Granger owned a gas station in Marysville back in 1973.
He believes he was among the last to see 12- and 13-year-old best friends Doris Derryberry and Vallerie Lane alive.
Granger says the girls, along with William Harbour and Larry Patterson, arrested just this week for their murders, pulled into his gas station to fill up.
After all these years, he remembers their encounter with great detail. Both girls were in the backseat, then got out to go to the bathroom.
“But I was surprised. The two guys walk up here and stand by the door … and when they went out, they took them by the arm and went over to the passenger side in the rear, it was a four-door sedan, and they put them in the car. But, the girls were crying,” he said. “You could tell they was scared.
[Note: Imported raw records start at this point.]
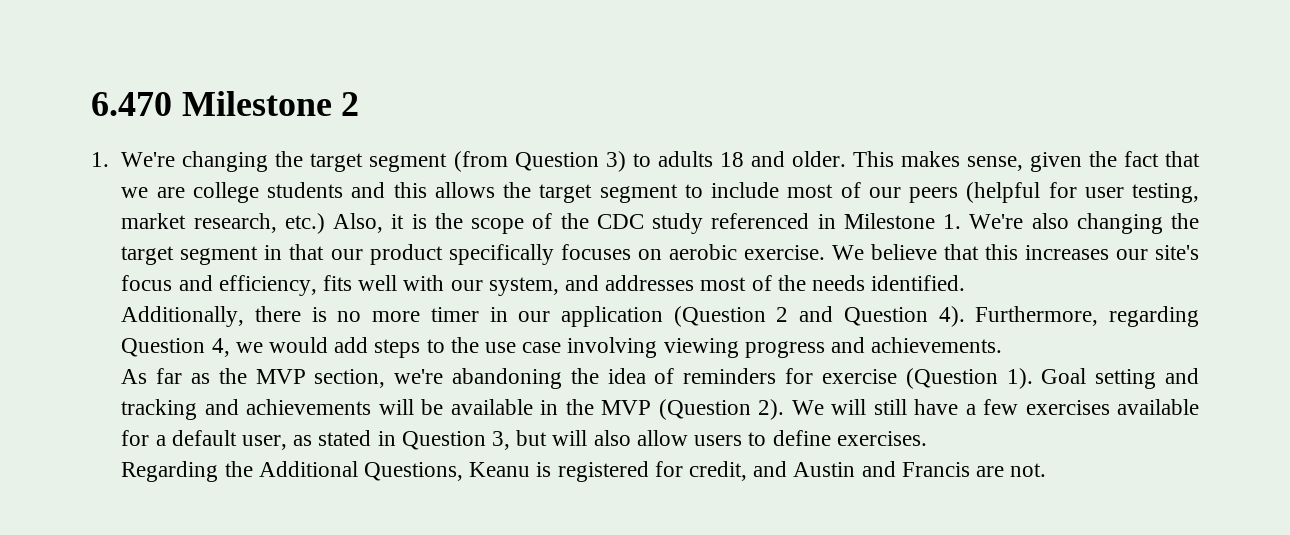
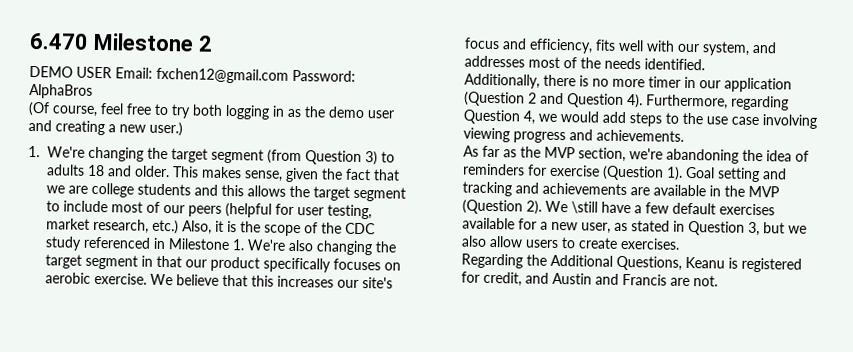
(360, 104) none -> [29,65,356,84] [29,83,93,99] [28,101,394,120] [28,119,183,137] // DEMO USER Email: fxchen12@gmail.com Password: AlphaBros // (Of course, feel free to try both logging in as the demo user and creating a new user.)
[378,399,444,415] will be -> [630,187,651,196] are
[831,399,907,415] will still -> [571,201,599,214] \still
(1019, 407) none -> [672,202,717,215] default
[171,430,237,446] default -> [551,221,579,231] new
[552,430,588,446] will -> [788,225,808,234] we
[772,430,831,446] define -> [578,237,619,249] create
So I asked this one girl, I says, ‘What’s wrong? Is there something I can do to help ya?’ And the guy got right up in my face and says, ‘Don’t get involved.’ He says, ‘We’re taking care of it.'”
Sensing something was wrong, Granger immediately called police once they pulled away.
“Then the next day I saw where they found those same two girls, that’d been killed. And you know it’s bothered me ever since,” Granger said.
On Thursday, Yuba County sheriff’s detectives, including Karen Howard, who reopened the case two years ago, paid a visit to Granger at his Vacaville home to show him pictures of the suspects back when they were 22.
“How big a piece of the puzzle is his portion?” FOX40 asked the detective.
“It will certainly give him as a potential witness, seeing the girls. That’s what we’re always looking for, anybody from that era that had anything to do with it, and that’s been the hardest thing, for the investigation, is trying to find people that were involved in it,” Howard said.
Solving the case after 43 years, finally gives Leonard the peace of mind he’s been without for so long.
“What a relief. When I saw that in the newspaper. After all these years,” Granger said. “I slept good last night.”
Detective Howard is set to retire after 19 years on the job.
“At least I’m going out on a really good note in knowing I can close this case,” she said.
“I’m just glad that they were caught,” Granger added. “I just pray for the families. I hope they have a closing on it.”